Accurately estimating the 3D pose of humans in video sequences requires both accuracy and a well-structured architecture. With the success of transformers, we introduce the Refined Temporal Pyramidal Compression-and-Amplification (RTPCA) transformer. Exploiting the temporal dimension, RTPCA extends intra-block temporal modeling via its Temporal Pyramidal Compression-and-Amplification (TPCA) structure and refines inter-block feature interaction with a Cross-Layer Refinement (XLR) module. In particular, TPCA block exploits a temporal pyramid paradigm, reinforcing key and value representation capabilities and seamlessly extracting spatial semantics from motion sequences. We stitch these TPCA blocks with XLR that promotes rich semantic representation through continuous interaction of queries, keys, and values. This strategy embodies early-stage information with current flows, addressing typical deficits in detail and stability seen in other transformer-based methods. We demonstrate the effectiveness of RTPCA by achieving state-of-the-art results on Human3.6M, HumanEva-I, and MPI-INF-3DHP benchmarks with minimal computational overhead. The source code is available at https://github.com/hbing-l/RTPCA.
Paper Structure (17 sections, 5 equations, 5 figures, 8 tables)
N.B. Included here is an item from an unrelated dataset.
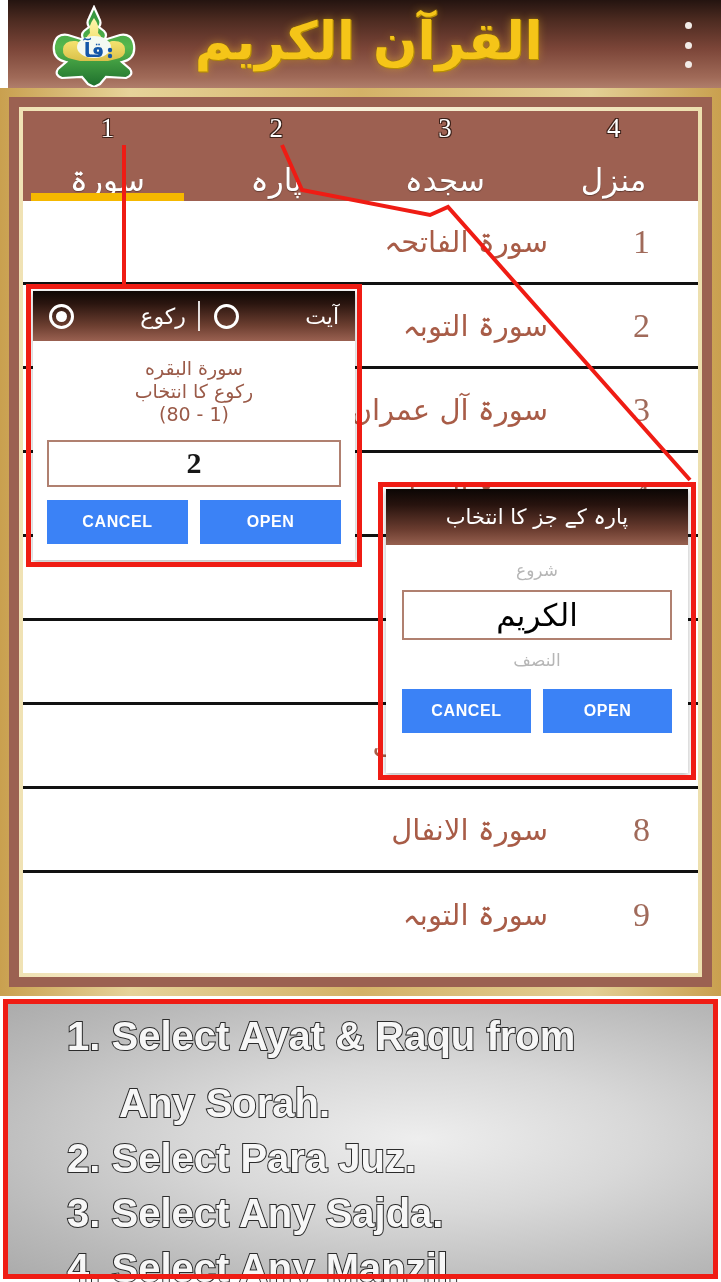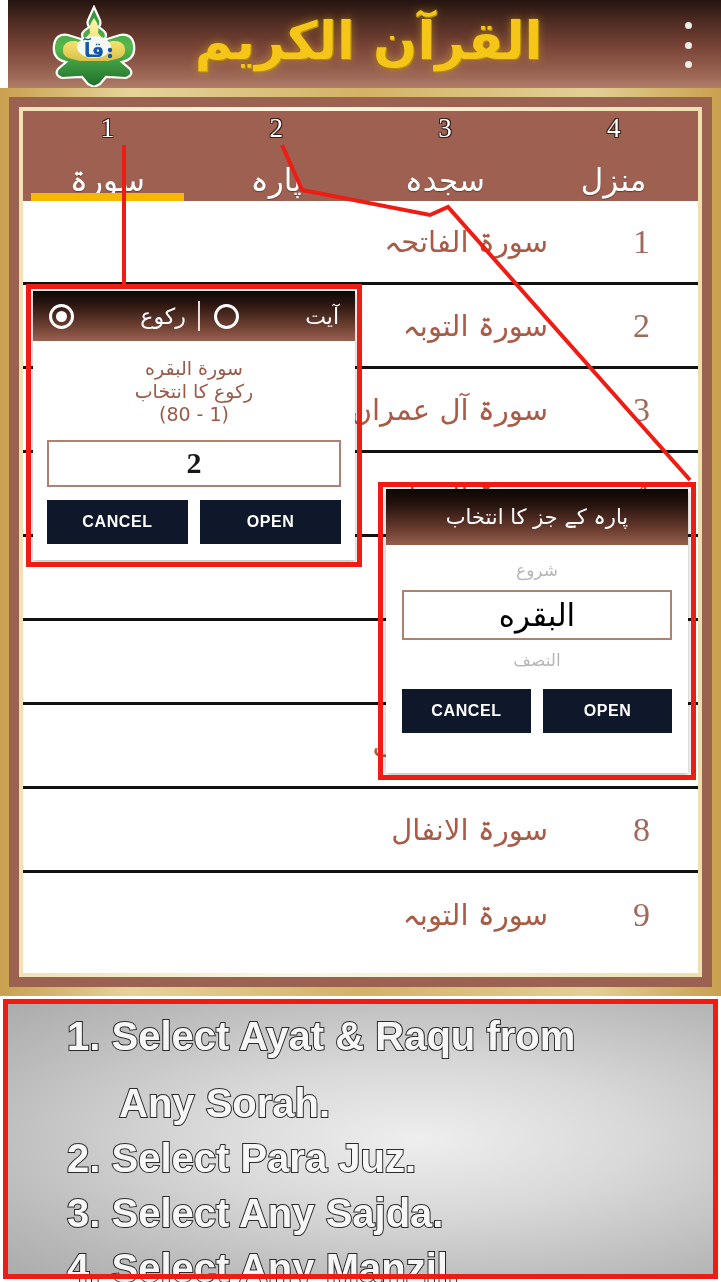"CANCEL" .btn { background: #0f172a -> #3b82f6 }
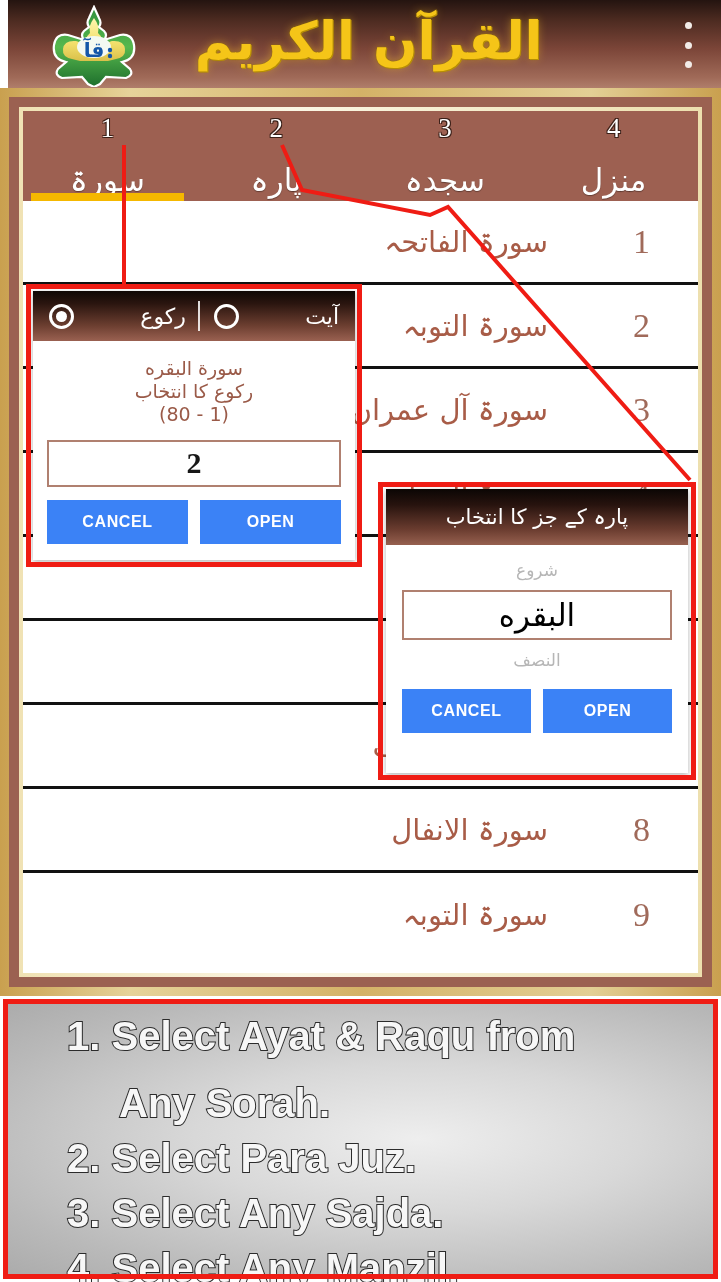"البقره" div.d2-selected { text: البقره -> الكريم }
This paper contains 17 sections, 5 equations, 5 figures, 8 tables.

Figures (5)

  • Figure 1: Comparison on the Human3.6M dataset to evaluate the performance of various methods in terms of MPJPE and latency. Here the performance closer to the origin of the coordinates is considered more optimal. It indicates that our method (i.e., RTPCA) surpasses the others in terms of both accuracy and efficiency.
  • Figure 2: Framework of the proposed Refined Temporal Pyramidal Compression-and-Amplification (RTPCA). The network is formed by stacking TPCA modules to extract multi-scale information in attention. The Cross-Layer Refinement (XLR) module is proposed to fuse inter-block information. The idea is to combine keys and values from both the front and the back for feature aggregation, thereby boosting the capability of the transformer. The input feature dimension equals $B\times J \times F \times C$, where $B$ denotes the batch size, $F$ is the number of frames, $J$ is the number of joints and $C$ represents the channel size.
  • Figure 3: Comparison of 3D estimated human pose generated by different methods. The 3D reconstruction visualization results using our proposed method, SOTA method MixSTE, ground truth, and the corresponding video frame in the Human3.6M dataset are shown in this figure. Our method shows higher accuracy and robustness in handling various actions and occlusion scenarios.
  • Figure 4: The MPJPE-Frame curves using MixSTE and our methods. The comparison of the proposed method and MixSTE on Human3.6M test set using frame-wise MPJPE for Photo action is conducted and our method outperforms MixSTE with higher accuracy and stability.
  • Figure 5: Attention Visualization for our method and MixSTE. The first row is the results of our method and the second row is the results of MixSTE. More comprehensive attention can be learned using our method which testifies the effectiveness to aggregate information. The original ST tends to focus on certain frames.